Simon Pagenaud – winner of the two most recent NTT IndyCar Series races, the INDYCAR Grand Prix on May 11 and 103rd Indianapolis 500 presented by Gainbridge, when he edged out Rossi on Sunday – placed 10th overall in Friday practice with a lap of 1:16.2923 (110.889 mph) in the No. 22 DXC Technology Team Penske Chevrolet. Pagenaud leads Newgarden by one point atop the standings heading into the weekend. Rossi is third in the championship, 22 points behind Pagenaud.
With practice now complete, the focus shifts to a qualifying session and 70-lap race each of the next two days. Qualifying differs from the normal knockout round system used at other NTT IndyCar Series road and street courses. Instead, the 22-car field is split into two groups, with each receiving 12 minutes of track time. The fastest overall driver wins the NTT P1 Award pole position for the race, with the fastest driver in the other group starting second. Each group’s fast driver earns a championship point.
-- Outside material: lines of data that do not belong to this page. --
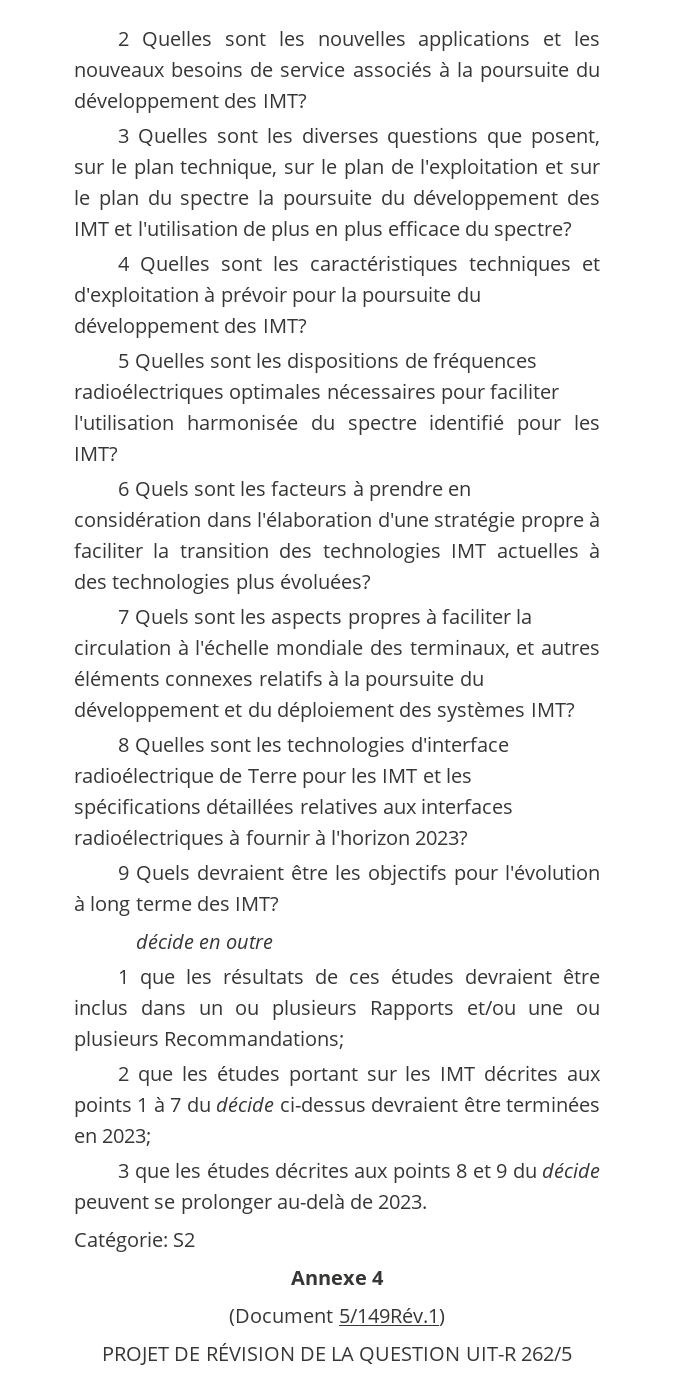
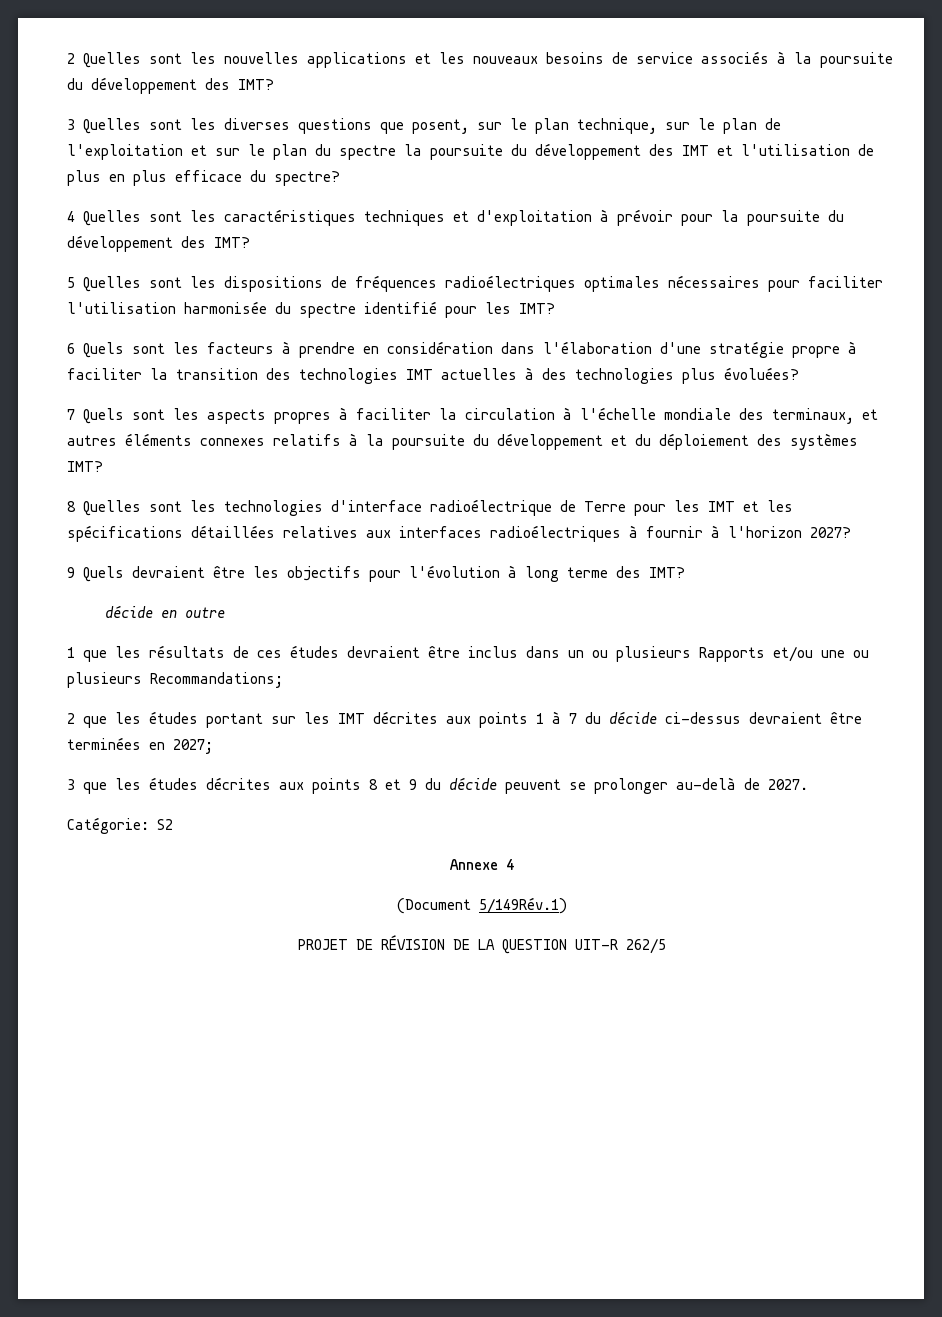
- 8 Quelles sont les technologies d'interface radioélectrique de Terre pour les IMT et les spécifications détaillées relatives aux interfaces radioélectriques à fournir à l'horizon 2023?
+ 8 Quelles sont les technologies d'interface radioélectrique de Terre pour les IMT et les spécifications détaillées relatives aux interfaces radioélectriques à fournir à l'horizon 2027?
- 2 que les études portant sur les IMT décrites aux points 1 à 7 du décide ci-dessus devraient être terminées en 2023;
+ 2 que les études portant sur les IMT décrites aux points 1 à 7 du décide ci-dessus devraient être terminées en 2027;
- 3 que les études décrites aux points 8 et 9 du décide peuvent se prolonger au-delà de 2023.
+ 3 que les études décrites aux points 8 et 9 du décide peuvent se prolonger au-delà de 2027.

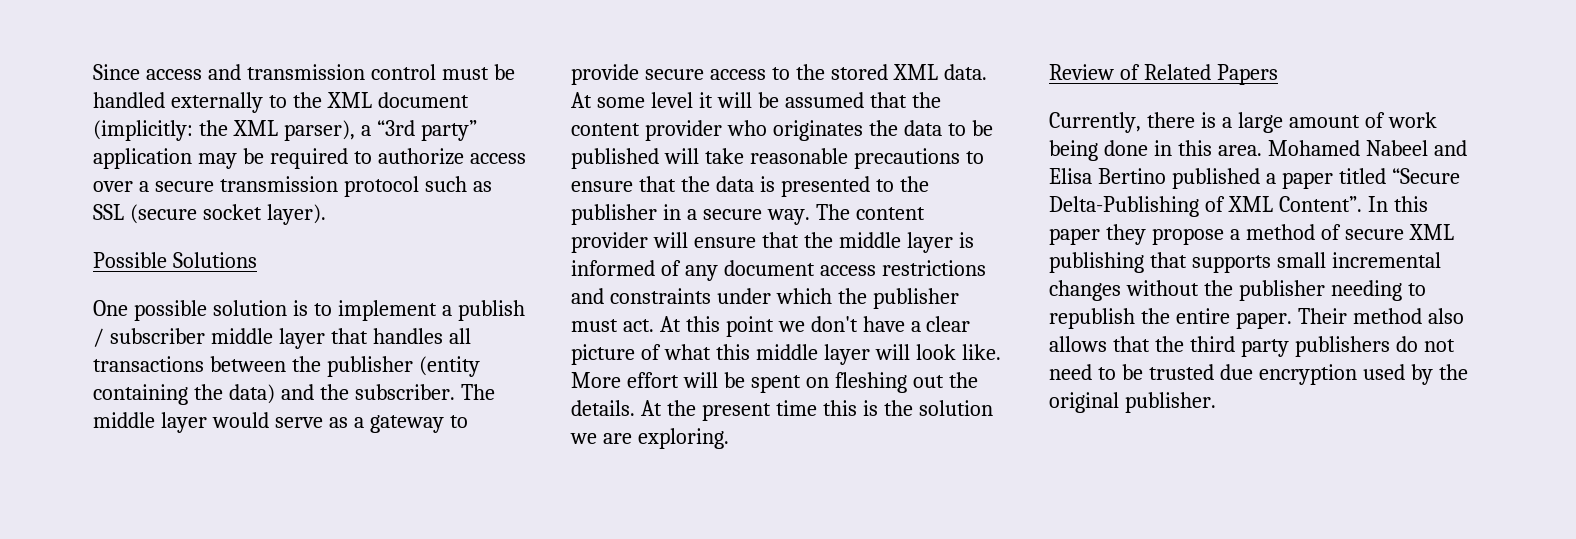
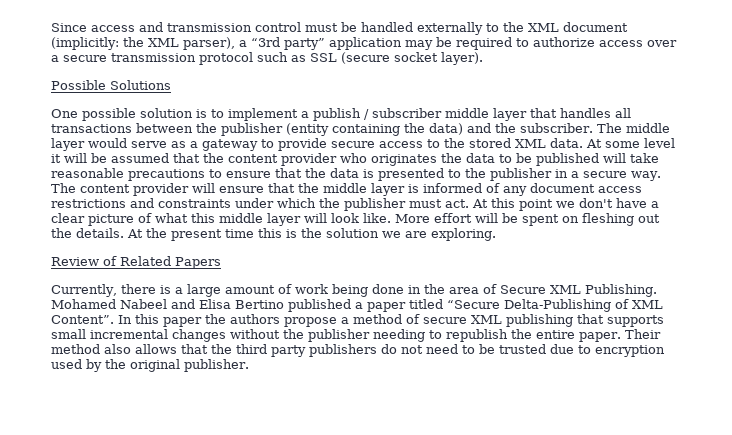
- Currently, there is a large amount of work being done in this area.
+ Currently, there is a large amount of work being done in the area of Secure XML Publishing.
- In this paper they propose a method of secure XML publishing that supports small incremental changes without the publisher needing to republish the entire paper.
+ In this paper the authors propose a method of secure XML publishing that supports small incremental changes without the publisher needing to republish the entire paper.
- Their method also allows that the third party publishers do not need to be trusted due encryption used by the original publisher.
+ Their method also allows that the third party publishers do not need to be trusted due to encryption used by the original publisher.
Race 1 qualifying begins at 10:45 a.m. ET Saturday. It streams live on INDYCAR Pass on NBC Sports Gold, with a delayed telecast at noon on NBCSN. Coverage of Saturday’s race begins at 3 p.m. on NBC and the Advance Auto Parts INDYCAR Radio Network.
Qualifying on Sunday airs live at 10:30 a.m. on NBCSN, with race coverage commencing at 3 p.m. on NBC and the Advance Auto Parts INDYCAR Radio Network.
On the 30th anniversary of the first Indy car race in Detroit, Sunday’s race will mark the 30th Indy car race to take place in the Motor City. Races were held on a downtown street circuit from 1989-91 before moving to the Belle Isle circuit, with events conducted from 1992-2001, 2007-08 and annually since 2012. The Chevrolet Detroit Grand Prix has conducted a doubleheader weekend each year since 2013.